衆院厚生労働委員会で20日、質疑に立った阿部知子議員は、新型コロナウイルスの検査体制に対し(1)入院時検査の保険適用(2)妊娠時検診にPCR検査を実施すること(3)介護施設のクラスター対応(4)東京都の永寿総合病院(台東区)の院内感染対応――について、政府提出の社会福祉法人法等改正案に関しては介護福祉士の国家資格の一元化の経過措置等について取り上げました。

 阿部議員は、新型コロナウイルス感染症に関し、日本では死者数は少ないと言われながら今じわじわと上がってきている、その大きな原因は医療や介護現場でのクラスターにあると指摘。クラスター対策班が取りまとめた、クラスター発生数253件のうち医療機関が86件、介護・福祉施設、障害者・児童施設などが59件という集計結果を紹介し、そのうち特に老人福祉施設について言及しました。千葉県で死亡者数37人のうち17人が介護老人保健施設(老健)の入所者だったという事案が起こったこと、札幌の老健で入所者と職員81人が感染し、うち入所者は64人という事態が起きていることを取り上げ、「老人保健施設はリハビリのための中間施設で、病院から在宅のあいだのリハビリをしてもらい、100人の入所に対しほぼ1人という状態だが医師がいる。そのため、(老健では)重症者を治療できる状況にないにもかかわらず、老保から保健所に患者発生の連絡がいくと、保健所からは老健には医師がいるのでそのまま入所させておいてほしいと言われ、結果集団感染を招くことになってしまった」と問題視しました。

 厚労省の通達には、「高齢者や、基礎疾患を有する者である場合は原則入院することになる」と書かれ、本来、感染が判明したら優先的かつ速やかに入院させるようにとあります。
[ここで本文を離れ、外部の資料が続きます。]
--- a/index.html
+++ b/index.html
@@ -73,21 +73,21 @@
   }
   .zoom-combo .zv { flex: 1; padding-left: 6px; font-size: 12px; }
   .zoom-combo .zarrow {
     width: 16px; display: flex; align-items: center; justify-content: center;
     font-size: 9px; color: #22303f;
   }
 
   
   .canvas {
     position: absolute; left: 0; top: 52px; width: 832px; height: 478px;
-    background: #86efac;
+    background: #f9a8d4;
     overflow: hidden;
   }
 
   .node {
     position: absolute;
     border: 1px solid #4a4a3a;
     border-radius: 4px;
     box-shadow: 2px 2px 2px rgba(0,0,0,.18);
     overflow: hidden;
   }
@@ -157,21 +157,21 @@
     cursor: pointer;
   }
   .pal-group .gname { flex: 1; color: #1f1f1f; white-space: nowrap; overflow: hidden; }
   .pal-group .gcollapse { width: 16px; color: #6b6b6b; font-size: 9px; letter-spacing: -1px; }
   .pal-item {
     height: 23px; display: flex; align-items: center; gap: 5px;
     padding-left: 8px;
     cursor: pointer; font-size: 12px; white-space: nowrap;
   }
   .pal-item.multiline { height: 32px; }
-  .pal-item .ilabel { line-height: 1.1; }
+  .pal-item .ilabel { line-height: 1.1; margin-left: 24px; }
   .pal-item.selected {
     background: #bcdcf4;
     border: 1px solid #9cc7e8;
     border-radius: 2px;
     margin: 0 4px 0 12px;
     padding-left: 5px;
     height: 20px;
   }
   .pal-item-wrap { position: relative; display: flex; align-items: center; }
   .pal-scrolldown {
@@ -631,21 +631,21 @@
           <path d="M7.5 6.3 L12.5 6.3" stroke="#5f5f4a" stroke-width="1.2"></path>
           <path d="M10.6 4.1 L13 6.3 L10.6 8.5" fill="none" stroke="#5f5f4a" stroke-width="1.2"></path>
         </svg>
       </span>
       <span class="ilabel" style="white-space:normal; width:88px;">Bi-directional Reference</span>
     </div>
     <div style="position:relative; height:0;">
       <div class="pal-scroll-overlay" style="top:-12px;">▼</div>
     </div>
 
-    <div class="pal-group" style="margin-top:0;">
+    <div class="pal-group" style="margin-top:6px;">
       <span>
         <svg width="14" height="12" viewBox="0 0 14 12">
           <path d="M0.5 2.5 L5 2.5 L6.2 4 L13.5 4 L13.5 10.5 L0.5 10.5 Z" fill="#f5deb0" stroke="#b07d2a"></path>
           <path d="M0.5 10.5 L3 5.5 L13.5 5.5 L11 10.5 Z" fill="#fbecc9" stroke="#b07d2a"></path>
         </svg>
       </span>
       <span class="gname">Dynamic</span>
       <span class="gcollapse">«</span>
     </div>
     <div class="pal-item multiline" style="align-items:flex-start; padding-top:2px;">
しかし、「ただし、入院調整までの一時的な期間について、都道府県の指示により介護老人保健施設等で入所継続を行うことがある」とあることから、多くの患者を振り分け、調整する保健所としては、ベッド体制が足りないなか、そのまま老健に留め置くという判断をすることになっているのだろうとの見方を阿部議員は示し、「この但し書きは極めて誤解を招きやすい。こういうことで何人もが亡くなられている。これを是正していただきたい。但し書きを削り、ハイリスク分はきちんと病院で治療を受けられるようにすべきだ」と求めました。
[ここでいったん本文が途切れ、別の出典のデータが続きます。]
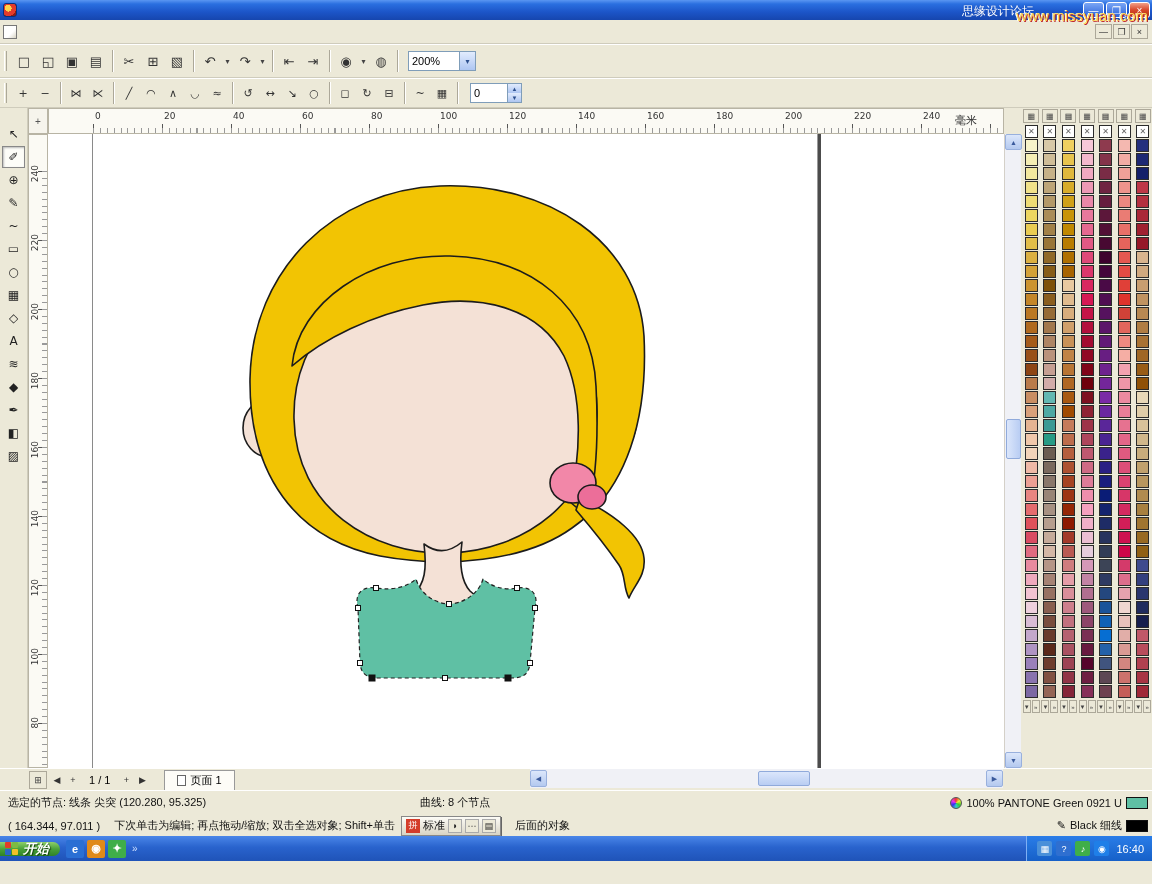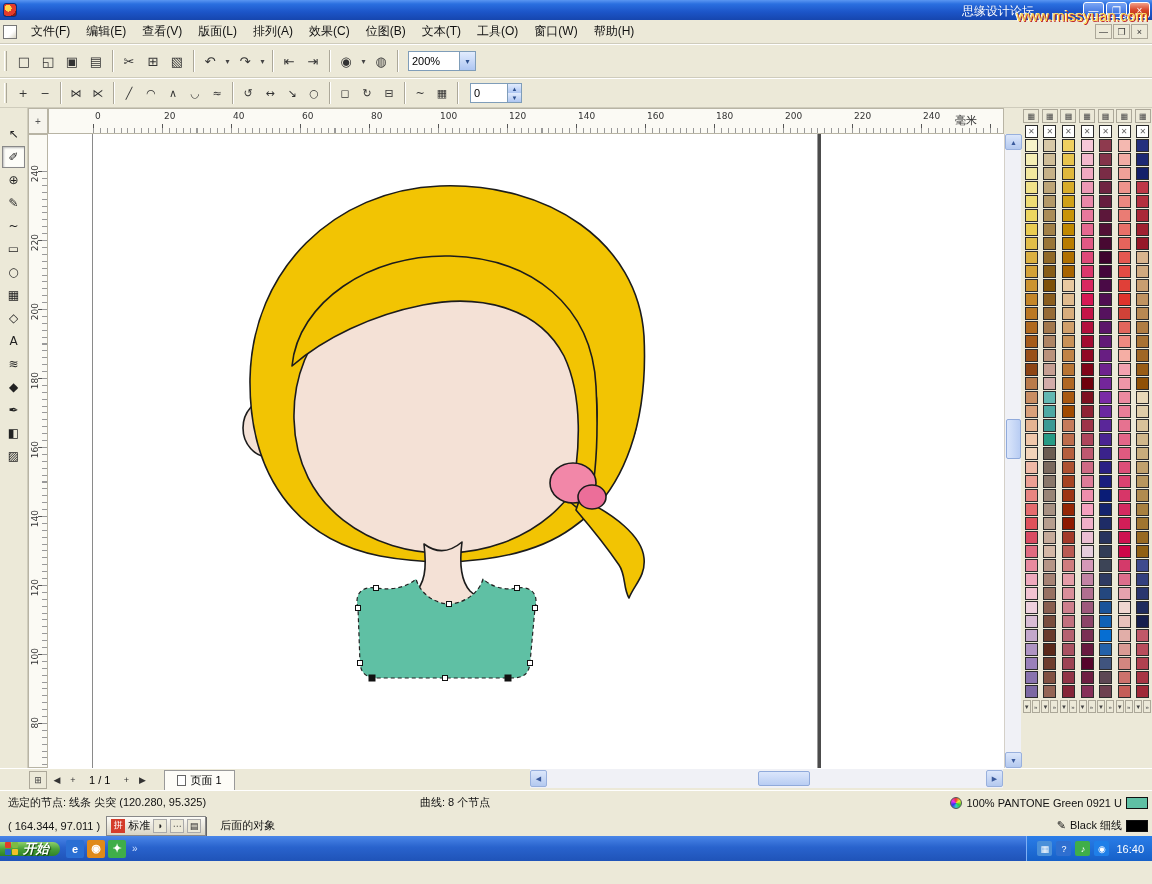--- a/index.html
+++ b/index.html
@@ -166,33 +166,20 @@
       <button class="win-btn">—</button>
       <button class="win-btn">❐</button>
       <button class="win-btn close">×</button>
     </div>
     <span class="watermark1">思缘设计论坛</span>
     <span class="watermark2">www.missyuan.com</span>
   </div>
 
   <div class="menubar">
     <span class="mdi-icon"></span>
-    <div id="menu-items" style="display:flex;">
-        <span class="menu-item">文件(F)</span>
-        <span class="menu-item">编辑(E)</span>
-        <span class="menu-item">查看(V)</span>
-        <span class="menu-item">版面(L)</span>
-        <span class="menu-item">排列(A)</span>
-        <span class="menu-item">效果(C)</span>
-        <span class="menu-item">位图(B)</span>
-        <span class="menu-item">文本(T)</span>
-        <span class="menu-item">工具(O)</span>
-        <span class="menu-item">窗口(W)</span>
-        <span class="menu-item">帮助(H)</span>
-      </div>
     <div class="mdi-btns">
       <button class="mdi-btn">—</button>
       <button class="mdi-btn">❐</button>
       <button class="mdi-btn">×</button>
     </div>
   </div>
 
   <div class="toolbar std">
     <span class="grip"></span>
     <div id="std-buttons" style="display:flex;align-items:center;">
@@ -711,20 +698,21 @@
       <span class="s-left">选定的节点: 线条 尖突 (120.280, 95.325)</span>
       <span class="s-center">曲线: 8 个节点</span>
       <span class="s-right">
         <span class="color-wheel"></span>
         <span>100% PANTONE Green 0921 U</span>
         <span class="mini-swatch" id="fill-swatch" style="background: rgb(95, 192, 164);"></span>
       </span>
     </div>
     <div class="srow">
       <span class="s-left">( 164.344, 97.011 )</span>
+      <span class="srow2-hint">下次单击为编辑; 再点拖动/缩放; 双击全选对象; Shift+单击</span>
       <span class="ime">
         <span class="ime-logo">拼</span>
         <span class="ime-label">标准</span>
         <span class="ime-ico">◗</span>
         <span class="ime-ico">⋯</span>
         <span class="ime-ico">▤</span>
       </span>
       <span class="srow2-hint">后面的对象</span>
       <span class="s-right">
         <span class="pen-glyph">✎</span>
 加藤厚労大臣は、そもそも医療提供体制が整っていないことが問題だとした上で、「状況をしっかり把握しながら基本的には原則入院という原則にしたがって対応してもらえるよう、現場と連携していきたい」と応じました。

 阿部議員は、大規模な院内感染が起きた永寿総合病院では、病院に関係する感染者は214人に上り、亡くなったのは合わせて42人、その内訳をみると血液の基礎疾患を持っている人が22人で、感染する前の早い段階で転院していれば助かった命もあるとして「いつまでも留め置かれることによって感染が拡大していく。これは永寿病院でも老人福祉施設でも一緒。感染が発生した病院で転院できない患者さんがたくさんいて、その方たちが結果として感染して亡くなっている。これまで、コロナの患者さんに関しては中等症を中心に重症、軽症を分けてシステムを作ってほしいと申し上げてきたが、もう1つ、医療提供体制総体を見て、どのような患者さんをどこに移して差し上げられるか、そこに力を入れていただかないと犠牲は後を絶たない。厚生労働行政で、各自治体としっかりタグを組んで、二度とこうした不幸な犠牲者が出ないようにご尽力いただきたい」と訴えました。

 加藤厚労大臣は「これまでの医療受け入れ体制の反省すべきところは反省しながら考えていかなければいけない」と答え、阿部議員は「そうしたなかで公立・公的病院改革で削減している場合ではない。機能的、機動的に患者さんの転院や、お互いの協力を作っていく時代だ」とあらためて指摘しました。